Test name: Secret Tokens Leak
Secret tokens, passwords, API keys, and other sensitive information are used in authentication processes and allow users to access a website, an application or API. After verifying the secret information, a user can get permitted for this secret access to the application.
Since it is convenient to store sensitive information in a repository with easy access for development, some applications hardcode secret tokens in their source code. This allows an attacker to gain such sensitive information using certain techniques and take control over the systems the tokens give access to. For example, if configuration files are stored in a public Git repository or have even been committed, the attacker is able to find them in GitHub (or any other Web UI for public Git repositories).
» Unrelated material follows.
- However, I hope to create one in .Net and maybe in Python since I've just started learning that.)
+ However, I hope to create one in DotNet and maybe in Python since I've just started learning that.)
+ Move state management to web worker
Another case is when an attacker decompiles an Android application and recognizes secret tokens in the code. Afterward, with the enumeration of API endpoints, the attacker is able to compromise API requests.
This vulnerability allows the attacker to perform the following:
- Get administrative access to a system and manipulate data or manage the account
- Create a new privileged user and use it in the future
- Gain personal information of the system members
- Denial of service upon executing different requests with high frequency
- The issue can be found in the source code on the server side.
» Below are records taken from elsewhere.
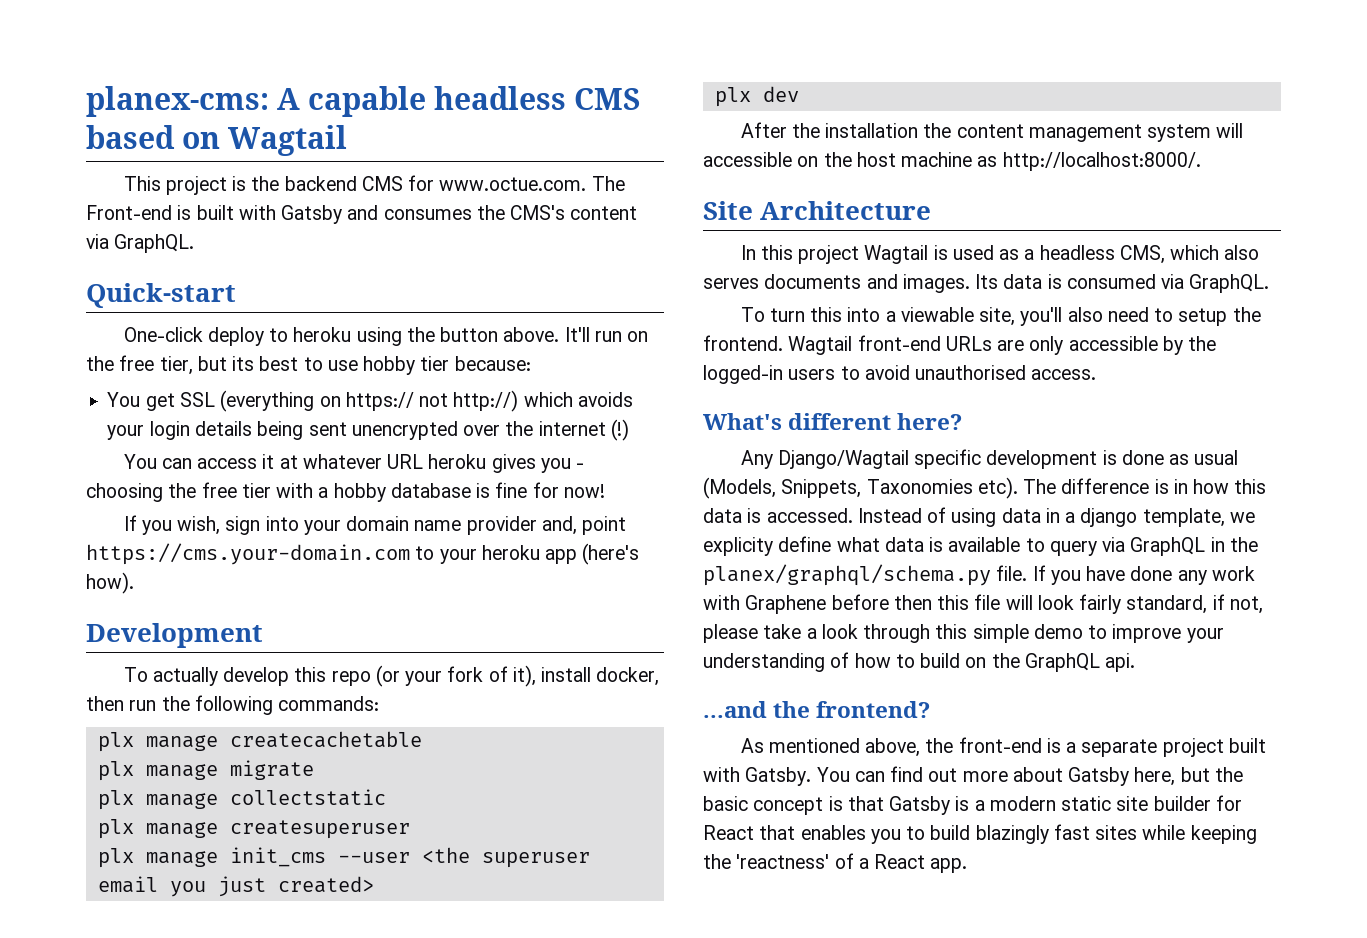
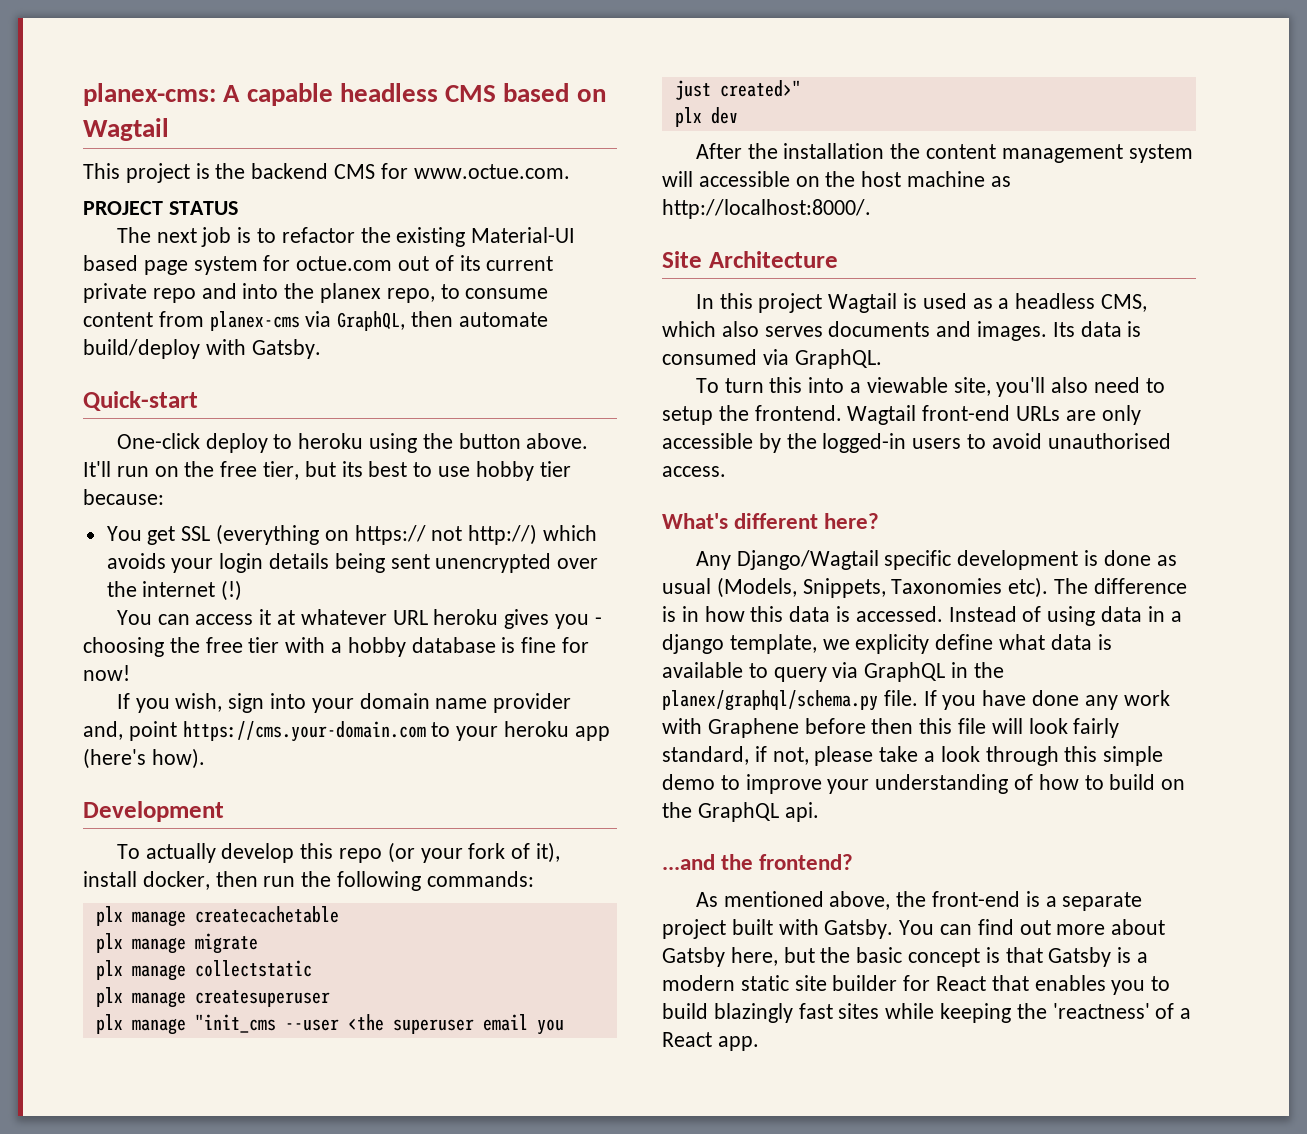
- This project is the backend CMS for www.octue.com. The Front-end is built with Gatsby and consumes the CMS's content via GraphQL.
+ This project is the backend CMS for www.octue.com.
+ PROJECT STATUS
+ The next job is to refactor the existing Material-UI based page system for octue.com out of its current private repo and into the planex repo, to consume content from planex-cms via GraphQL, then automate build/deploy with Gatsby.
- plx manage init_cms --user <the superuser email you just created>
+ plx manage "init_cms --user <the superuser email you just created>"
- The issue can be found in the source code on the client side.
- Secret Tokens should never be hardcoded in the source code of your application.
- Store Secret Tokens in environment variables if possible. If environment variables are being used, make sure to only read them in a single config file.
- Do not store configuration files in a source code repository. Such files have to be stored separately and be uploaded or created in the application during the release/deployment process.
- If secure information is stored in your application, it should be encrypted.